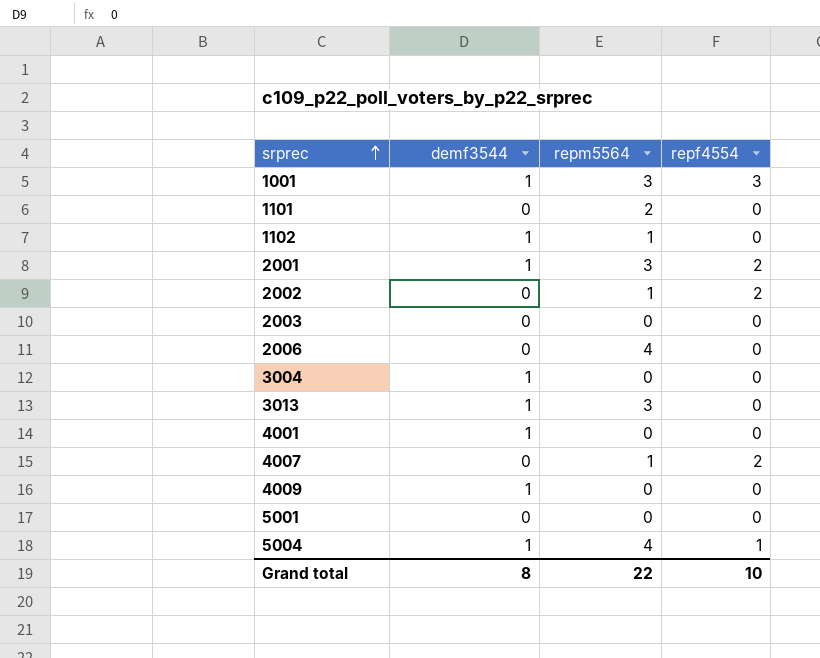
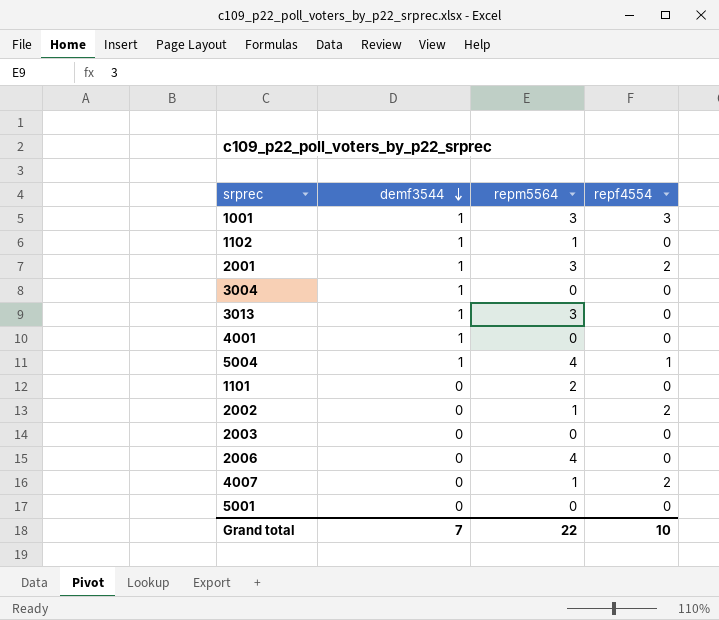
row order: srprec ascending -> demf3544 descending
row 4009: 1 | 0 | 0 -> none
Grand total | demf3544: 8 -> 7

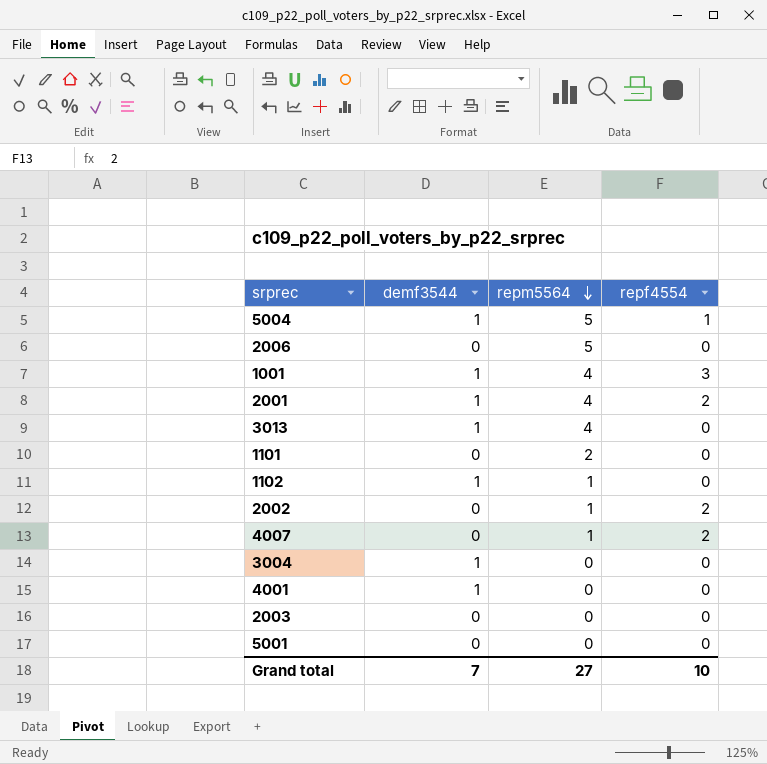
row order: demf3544 descending -> repm5564 descending
5004 | repm5564: 4 -> 5
2006 | repm5564: 4 -> 5
1001 | repm5564: 3 -> 4
2001 | repm5564: 3 -> 4
3013 | repm5564: 3 -> 4
Grand total | repm5564: 22 -> 27

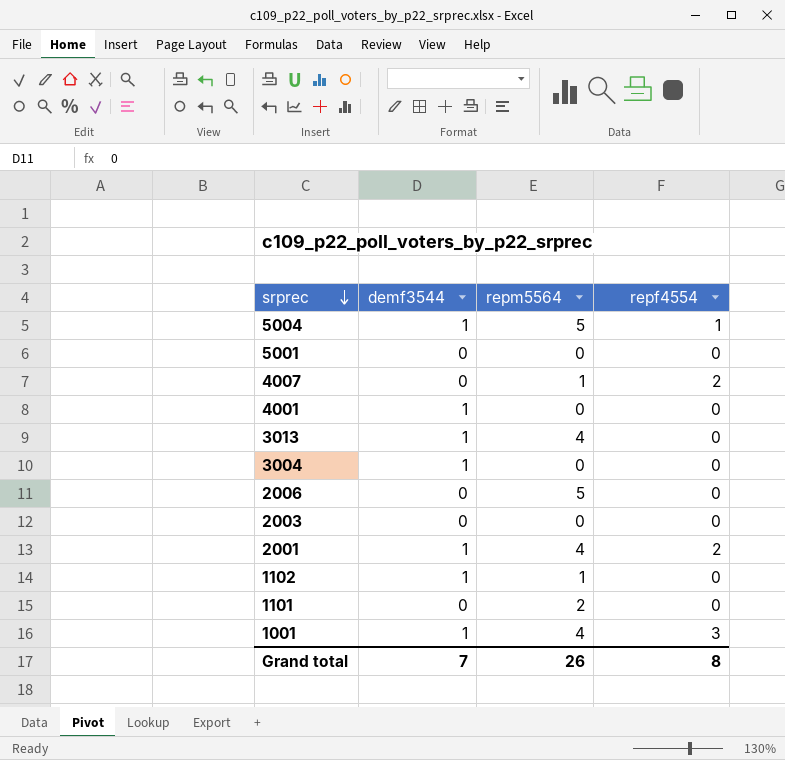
row order: repm5564 descending -> srprec descending
row 2002: 0 | 1 | 2 -> none
Grand total | repm5564: 27 -> 26
Grand total | repf4554: 10 -> 8

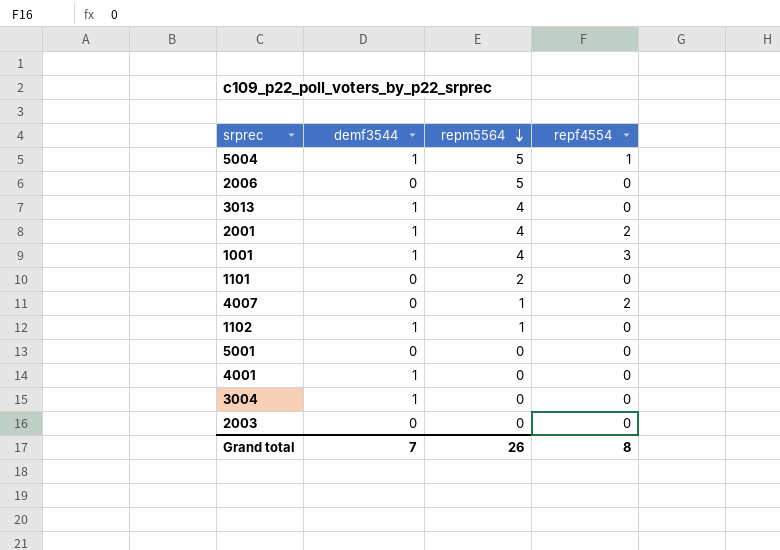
row order: srprec descending -> repm5564 descending

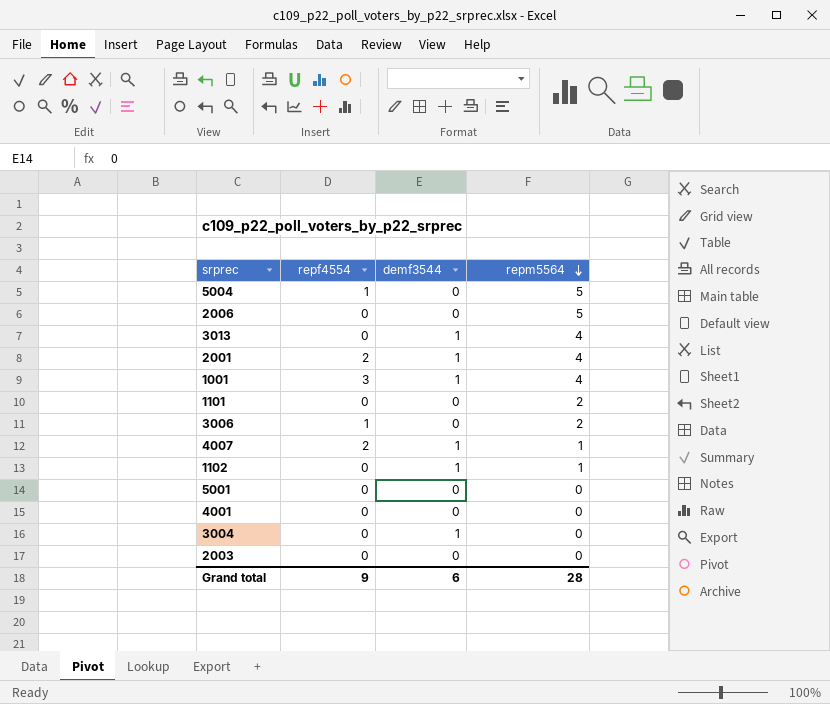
column repf4554 | position: 4 -> 2
5004 | demf3544: 1 -> 0
row 3006: none -> 1 | 0 | 2
4007 | demf3544: 0 -> 1
4001 | demf3544: 1 -> 0
Grand total | repf4554: 8 -> 9
Grand total | demf3544: 7 -> 6
Grand total | repm5564: 26 -> 28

Task to complete —
Exclude the pictures, then write out every record exactly as it stands.

Output for this exercise —
row order: srprec ascending -> demf3544 descending
row 4009: 1 | 0 | 0 -> none
Grand total | demf3544: 8 -> 7

row order: demf3544 descending -> repm5564 descending
5004 | repm5564: 4 -> 5
2006 | repm5564: 4 -> 5
1001 | repm5564: 3 -> 4
2001 | repm5564: 3 -> 4
3013 | repm5564: 3 -> 4
Grand total | repm5564: 22 -> 27

row order: repm5564 descending -> srprec descending
row 2002: 0 | 1 | 2 -> none
Grand total | repm5564: 27 -> 26
Grand total | repf4554: 10 -> 8

row order: srprec descending -> repm5564 descending

column repf4554 | position: 4 -> 2
5004 | demf3544: 1 -> 0
row 3006: none -> 1 | 0 | 2
4007 | demf3544: 0 -> 1
4001 | demf3544: 1 -> 0
Grand total | repf4554: 8 -> 9
Grand total | demf3544: 7 -> 6
Grand total | repm5564: 26 -> 28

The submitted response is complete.